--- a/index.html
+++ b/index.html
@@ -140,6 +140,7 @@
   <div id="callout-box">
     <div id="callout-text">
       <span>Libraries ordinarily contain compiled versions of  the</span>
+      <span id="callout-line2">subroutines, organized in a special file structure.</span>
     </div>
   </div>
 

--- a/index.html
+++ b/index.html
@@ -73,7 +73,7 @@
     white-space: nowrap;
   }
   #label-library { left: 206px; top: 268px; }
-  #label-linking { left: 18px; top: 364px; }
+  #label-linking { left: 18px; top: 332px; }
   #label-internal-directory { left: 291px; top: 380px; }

==

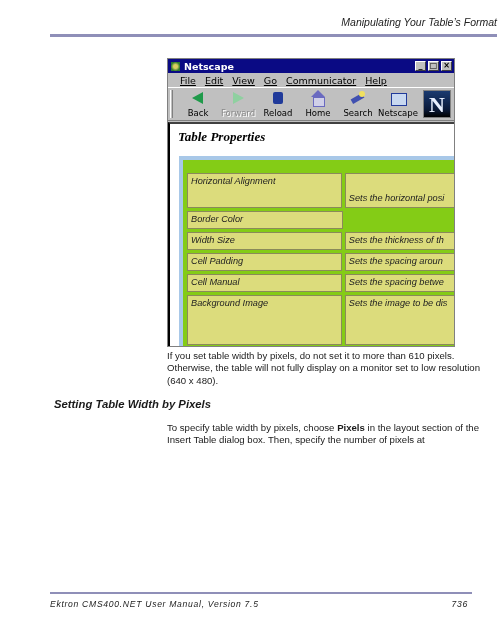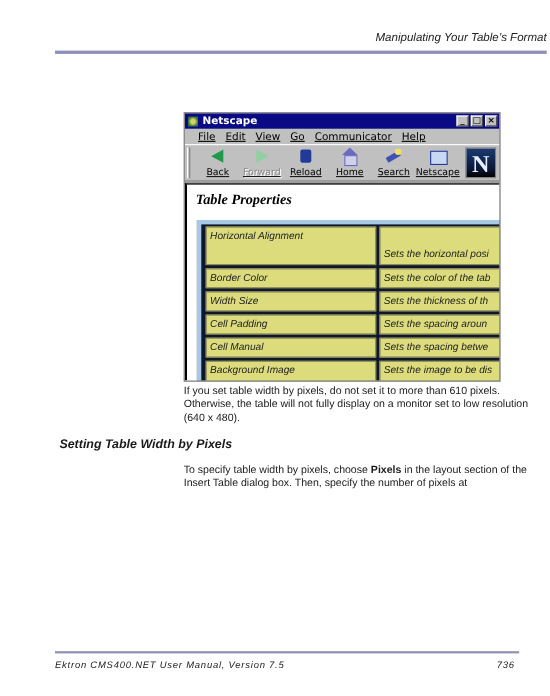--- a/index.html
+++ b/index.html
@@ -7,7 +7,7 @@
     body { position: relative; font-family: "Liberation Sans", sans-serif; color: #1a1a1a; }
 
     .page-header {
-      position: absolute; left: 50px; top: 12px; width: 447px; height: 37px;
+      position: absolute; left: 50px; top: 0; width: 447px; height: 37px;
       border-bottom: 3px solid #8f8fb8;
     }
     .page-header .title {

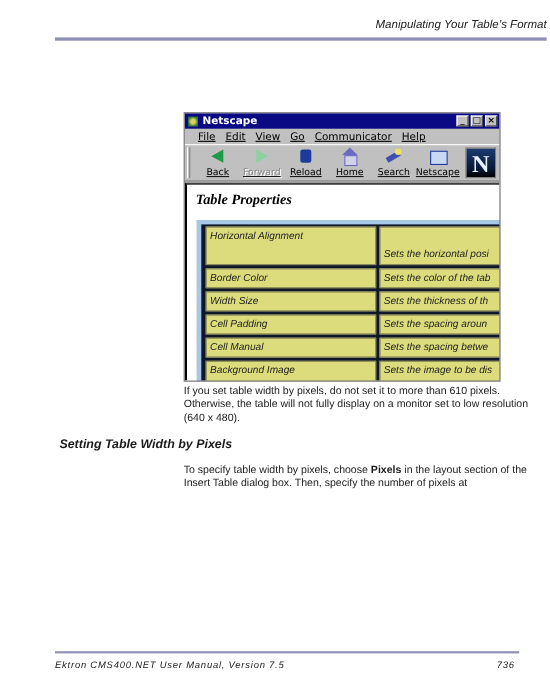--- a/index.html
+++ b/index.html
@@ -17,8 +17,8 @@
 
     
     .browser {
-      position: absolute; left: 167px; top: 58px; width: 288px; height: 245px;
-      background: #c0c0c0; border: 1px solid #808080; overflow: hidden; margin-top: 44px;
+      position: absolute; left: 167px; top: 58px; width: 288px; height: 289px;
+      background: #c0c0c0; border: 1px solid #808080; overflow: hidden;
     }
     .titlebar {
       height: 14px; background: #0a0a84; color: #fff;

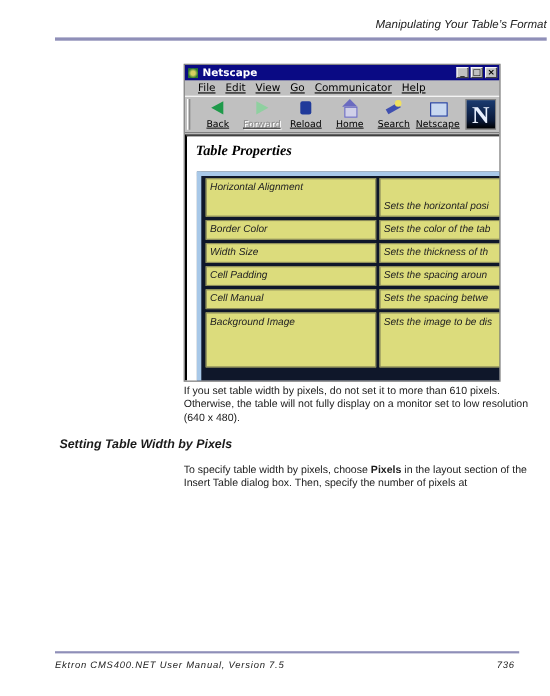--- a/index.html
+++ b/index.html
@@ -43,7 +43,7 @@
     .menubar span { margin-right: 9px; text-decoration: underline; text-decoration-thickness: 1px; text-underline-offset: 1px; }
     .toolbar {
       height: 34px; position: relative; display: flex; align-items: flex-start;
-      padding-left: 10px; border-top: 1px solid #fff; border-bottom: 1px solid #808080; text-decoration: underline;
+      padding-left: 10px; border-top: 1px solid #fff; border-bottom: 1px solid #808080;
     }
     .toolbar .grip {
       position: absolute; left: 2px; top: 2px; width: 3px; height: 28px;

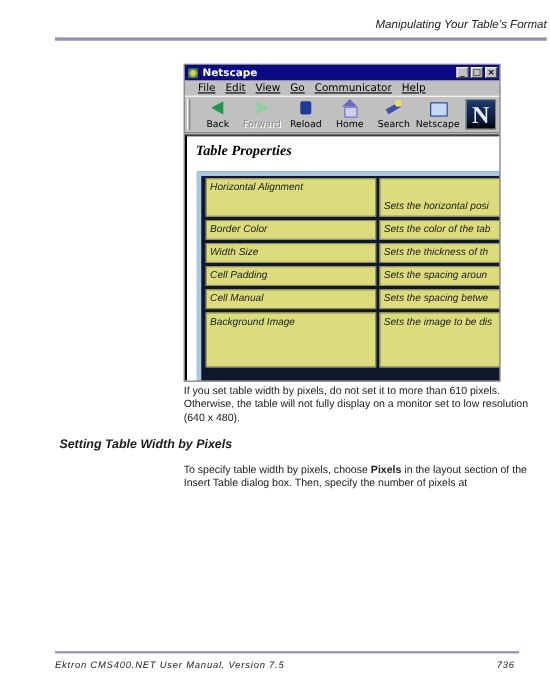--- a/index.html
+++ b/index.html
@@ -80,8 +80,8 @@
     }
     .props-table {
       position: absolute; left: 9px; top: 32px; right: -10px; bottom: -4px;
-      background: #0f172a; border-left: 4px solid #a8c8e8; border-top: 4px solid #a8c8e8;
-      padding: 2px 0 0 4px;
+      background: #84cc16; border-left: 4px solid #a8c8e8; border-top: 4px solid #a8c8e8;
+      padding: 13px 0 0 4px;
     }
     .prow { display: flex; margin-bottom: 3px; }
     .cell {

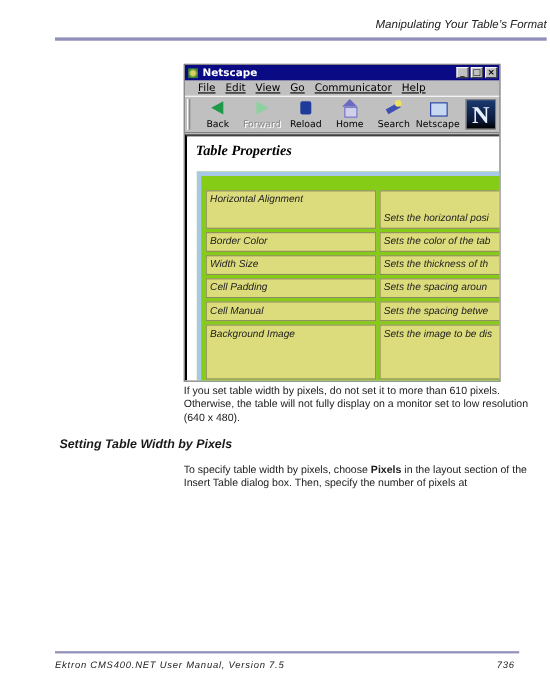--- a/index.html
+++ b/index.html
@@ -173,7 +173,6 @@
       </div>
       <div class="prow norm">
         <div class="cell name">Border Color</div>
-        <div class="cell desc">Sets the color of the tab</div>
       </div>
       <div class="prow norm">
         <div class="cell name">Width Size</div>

---

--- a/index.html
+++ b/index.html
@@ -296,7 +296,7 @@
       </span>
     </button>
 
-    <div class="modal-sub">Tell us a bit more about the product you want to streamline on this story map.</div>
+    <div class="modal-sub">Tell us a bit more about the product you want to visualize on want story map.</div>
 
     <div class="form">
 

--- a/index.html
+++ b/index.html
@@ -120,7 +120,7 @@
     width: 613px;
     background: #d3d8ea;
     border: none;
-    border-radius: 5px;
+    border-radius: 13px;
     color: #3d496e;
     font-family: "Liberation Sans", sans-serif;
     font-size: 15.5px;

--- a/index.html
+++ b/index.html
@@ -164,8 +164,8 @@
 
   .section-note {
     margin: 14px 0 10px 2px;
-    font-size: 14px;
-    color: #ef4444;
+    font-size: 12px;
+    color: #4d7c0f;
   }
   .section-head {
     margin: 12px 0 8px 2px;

(PROBLEM DETAILS):
Each line of the material with the word "bottom" in it should be listed.

(ANSWER TO THIS PROBLEM):
       border-bottom: 3px solid #8f8fb8;
-      padding-left: 10px; border-top: 1px solid #fff; border-bottom: 1px solid #808080; text-decoration: underline;
+      padding-left: 10px; border-top: 1px solid #fff; border-bottom: 1px solid #808080;
       position: absolute; left: 9px; top: 32px; right: -10px; bottom: -4px;
     .prow { display: flex; margin-bottom: 3px; }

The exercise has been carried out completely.